Sanou Oumar, 8/23/20, 2020, pen on paper board, 40 x 32".

Enlivening the malnourished optic nerve, Sanou Oumar’s eleven laborious pen-and-paperboard works mingle tantric designs, hard-edge abstraction, and vibrant adornment in items of selfless concentration. Improvising in the manner of a doodle, the Burkina Faso–born artist often traces nearby objects—his ID card, clothing tags, a floss pick—to find his shapes, encrypting the ordinary into percepts of cosmic equipoise often reminiscent of Buddhist sand mandalas or gothic cathedral windows.

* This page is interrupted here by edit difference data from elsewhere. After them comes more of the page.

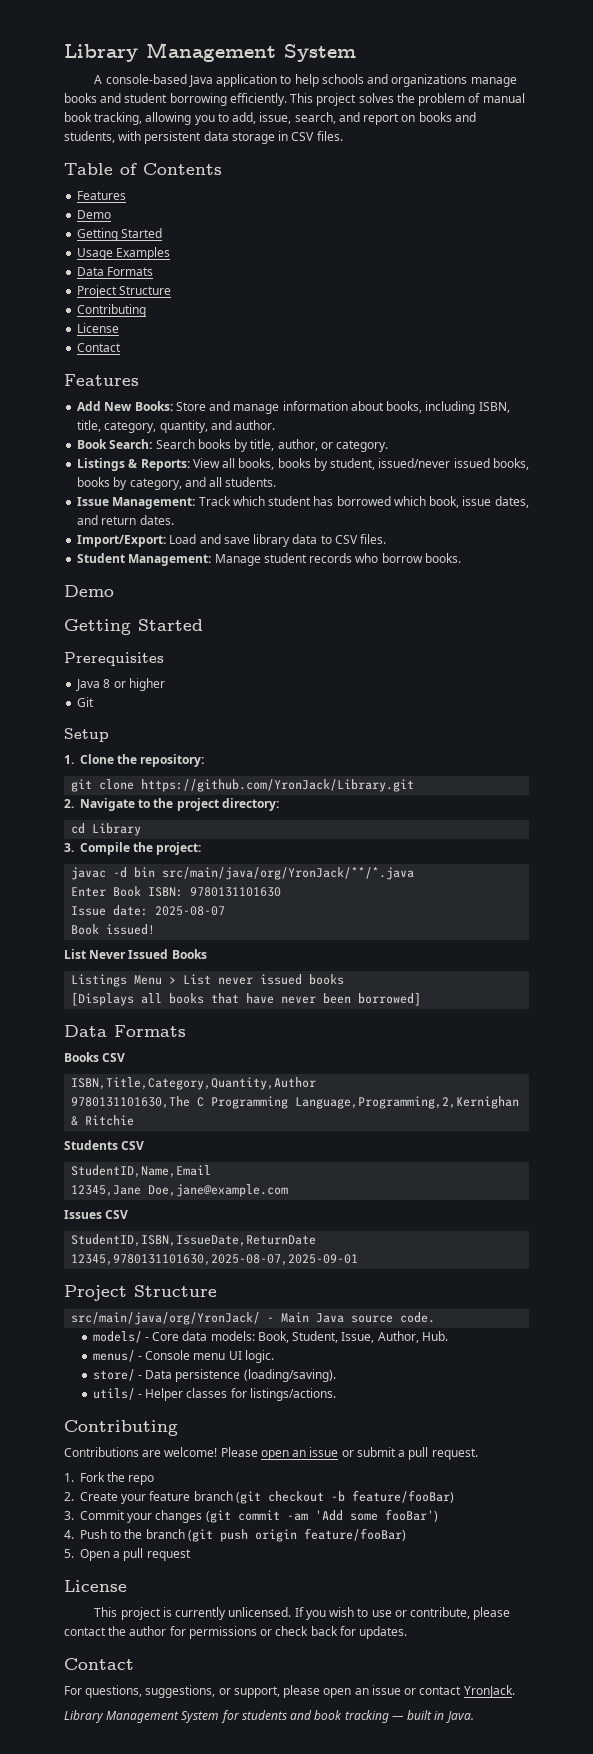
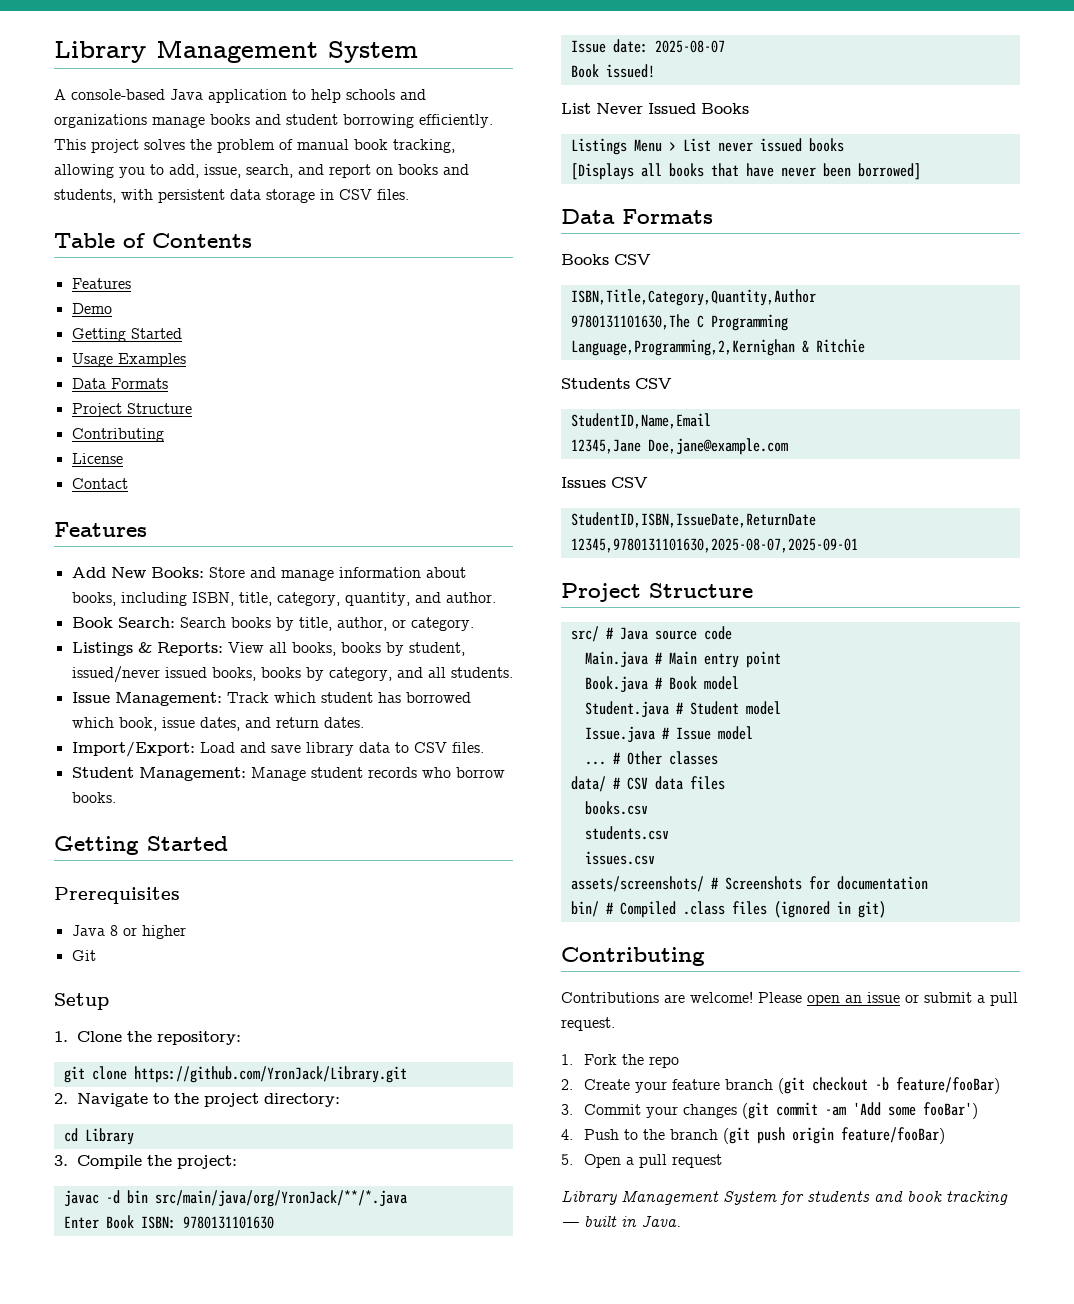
  Student Management: Manage student records who borrow books.
- Demo
- src/main/java/org/YronJack/ - Main Java source code.
- models/ - Core data models: Book, Student, Issue, Author, Hub.
- menus/ - Console menu UI logic.
- store/ - Data persistence (loading/saving).
- utils/ - Helper classes for listings/actions.
+ src/ # Java source code
+ Main.java # Main entry point
+ Book.java # Book model
+ Student.java # Student model
+ Issue.java # Issue model
+ ... # Other classes
+ data/ # CSV data files
+ books.csv
+ students.csv
+ issues.csv
+ assets/screenshots/ # Screenshots for documentation
+ bin/ # Compiled .class files (ignored in git)
  5. Open a pull request
- License
- This project is currently unlicensed. If you wish to use or contribute, please contact the author for permissions or check back for updates.
- Contact
- For questions, suggestions, or support, please open an issue or contact YronJack.

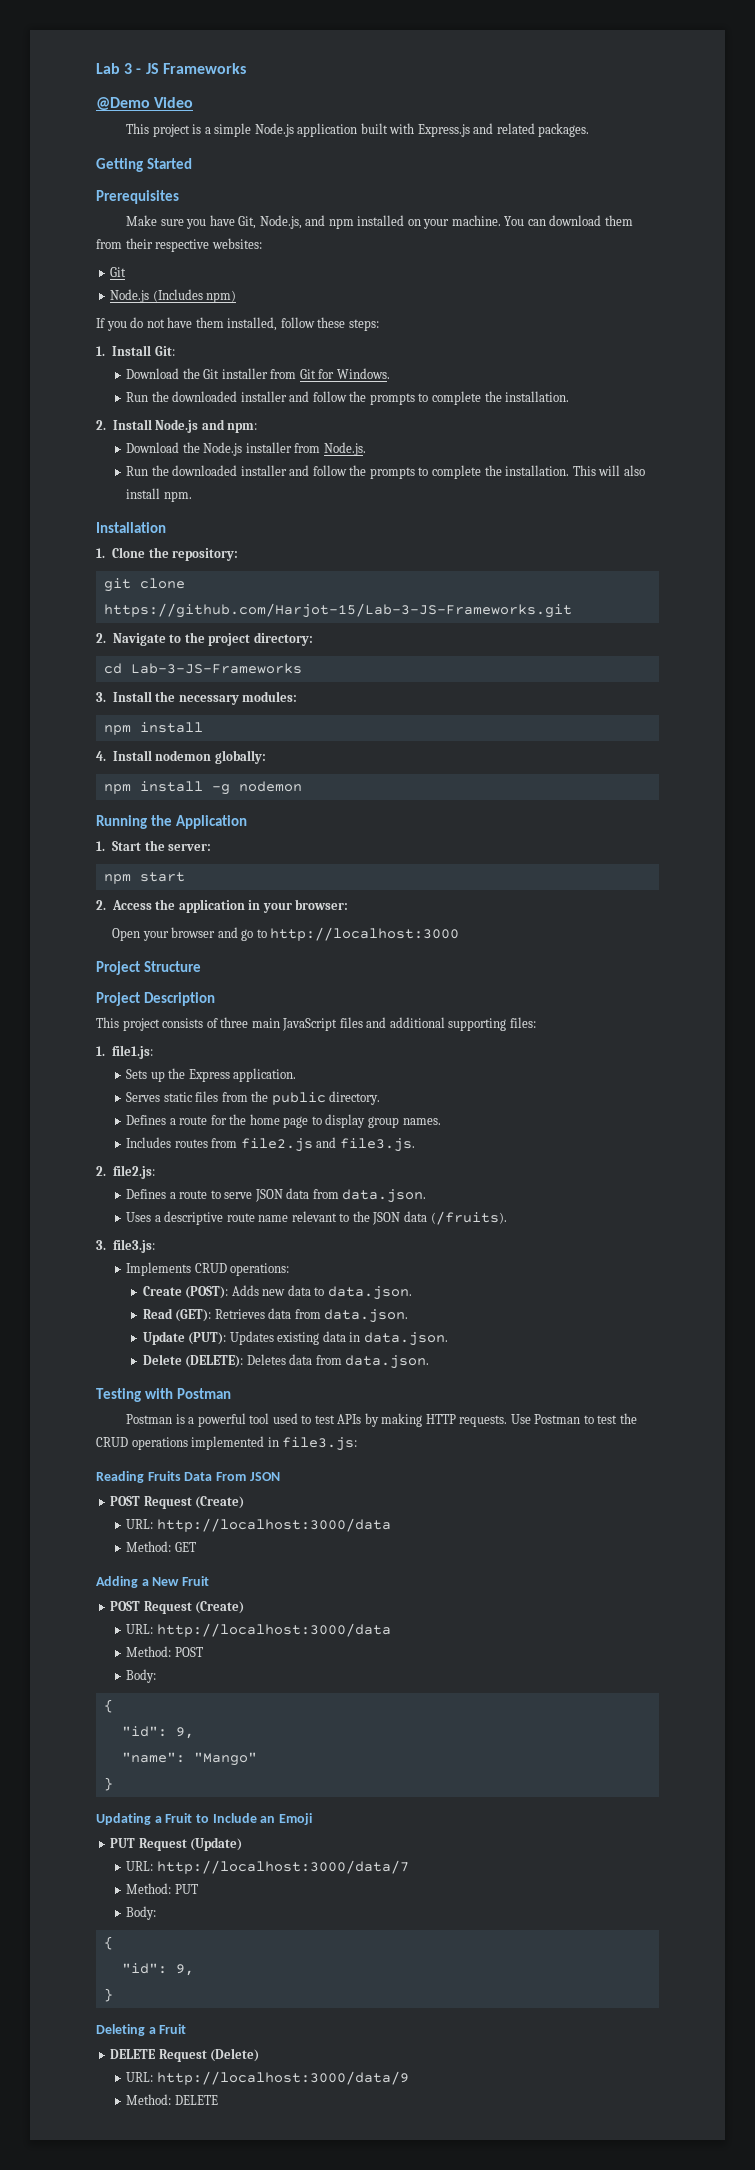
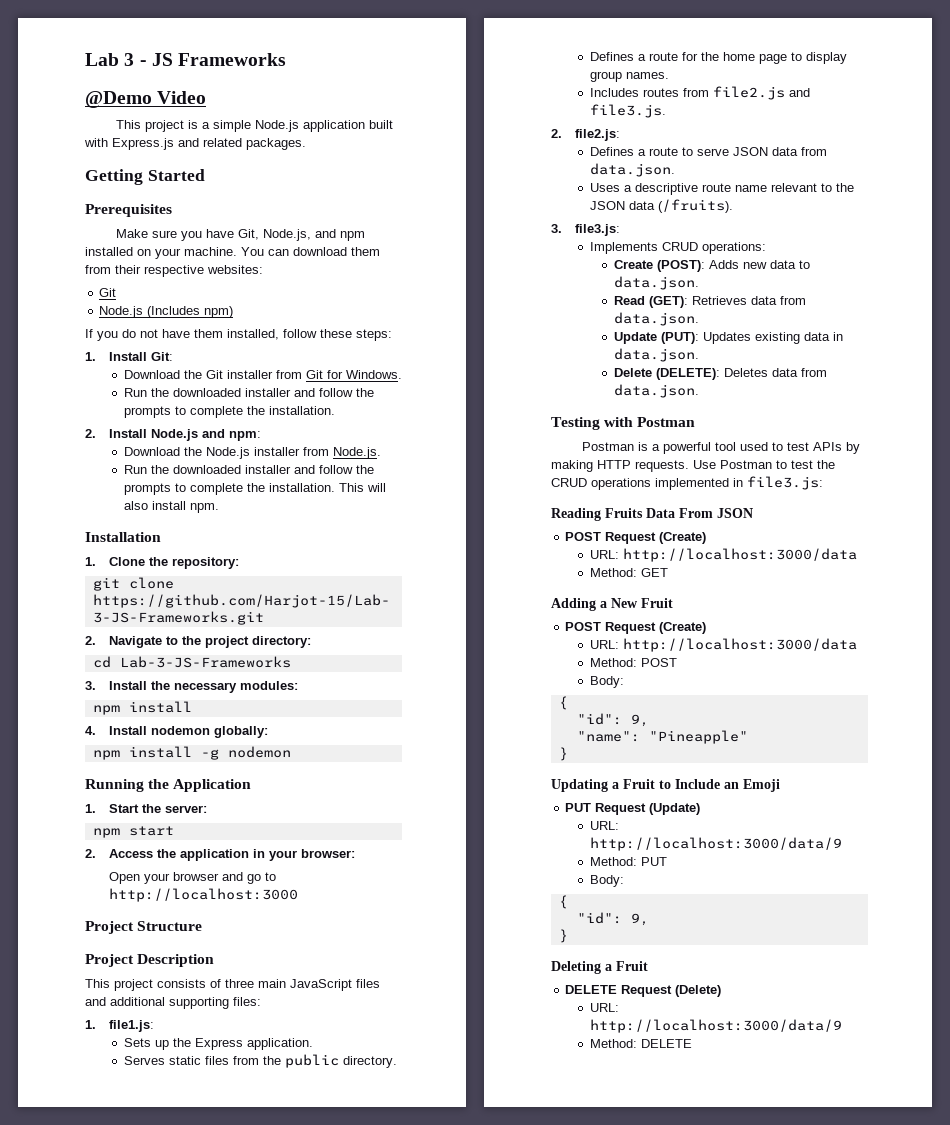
- "name": "Mango"
+ "name": "Pineapple"
  PUT Request (Update)
- URL: http://localhost:3000/data/7
+ URL: http://localhost:3000/data/9

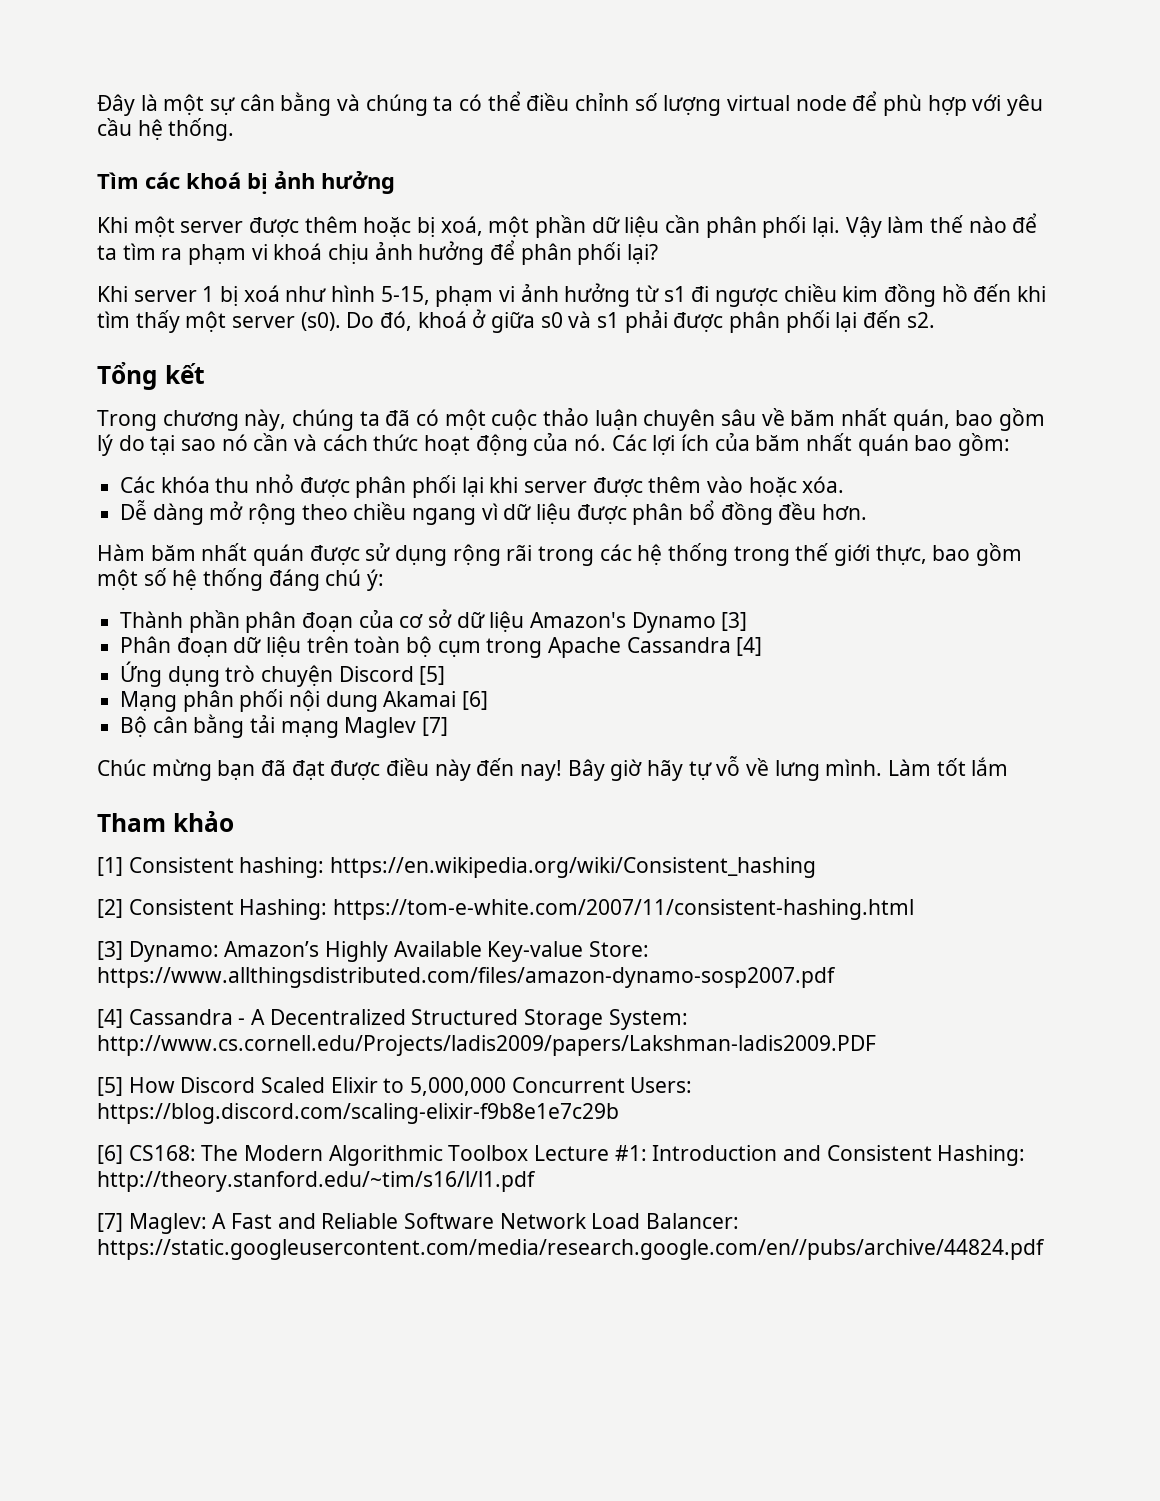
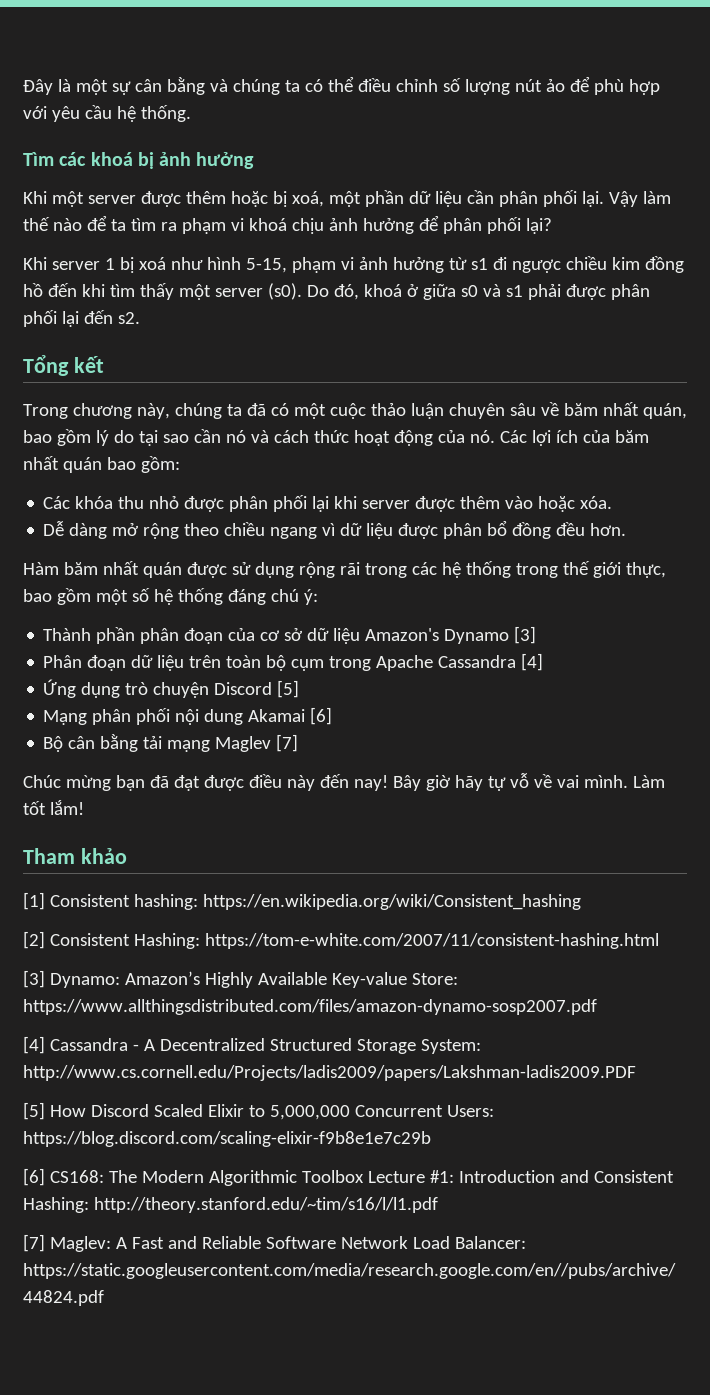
- Đây là một sự cân bằng và chúng ta có thể điều chỉnh số lượng virtual node để phù hợp với yêu cầu hệ thống.
+ Đây là một sự cân bằng và chúng ta có thể điều chỉnh số lượng nút ảo để phù hợp với yêu cầu hệ thống.
- Trong chương này, chúng ta đã có một cuộc thảo luận chuyên sâu về băm nhất quán, bao gồm lý do tại sao nó cần và cách thức hoạt động của nó.
+ Trong chương này, chúng ta đã có một cuộc thảo luận chuyên sâu về băm nhất quán, bao gồm lý do tại sao cần nó và cách thức hoạt động của nó.
- Bây giờ hãy tự vỗ về lưng mình.
+ Bây giờ hãy tự vỗ về vai mình.
- Làm tốt lắm
+ Làm tốt lắm!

See 8/23/20 (all works cited, 2020) in which a circular screen, patterned with scrolling orange tendrils, circumscribes a ring of four smaller orbs, these enclosing outgrowths of sensual, petallike curves that bleed into shades of peach and coral. 6/15/20, with its colorful tessellations and irregular black grid, evokes two Dutch exports: African wax prints and Piet Mondrian.

Beside expanding the traditional idioms of modernism, these compositions serve a transcendental purpose. Like Mondrian, Oumar moved to New York as a refugee. Amid the trauma of displacement, he found a meditative, healing ritual in drawing, and a way to connect with a higher plane that has invited comparisons to the spiritualist painters Emma Kunz and Hilma af Klint. Yet unlike them, the draftsman appears motivated less by an imagined future than by a desire to bridge the past with the present. The press release speaks of a deeply personal symbology: a pink flourish may indicate the artist’s late mother, a set of spiderweb lines the cables of the Brooklyn Bridge. Such memories of memories ripple across Oumar’s sleek, opaque surfaces, acquiring new associations with each viewer. Consider him a pupil of Ralph Waldo Emerson: “Our life is an apprenticeship to the truth, that around every circle another can be drawn.”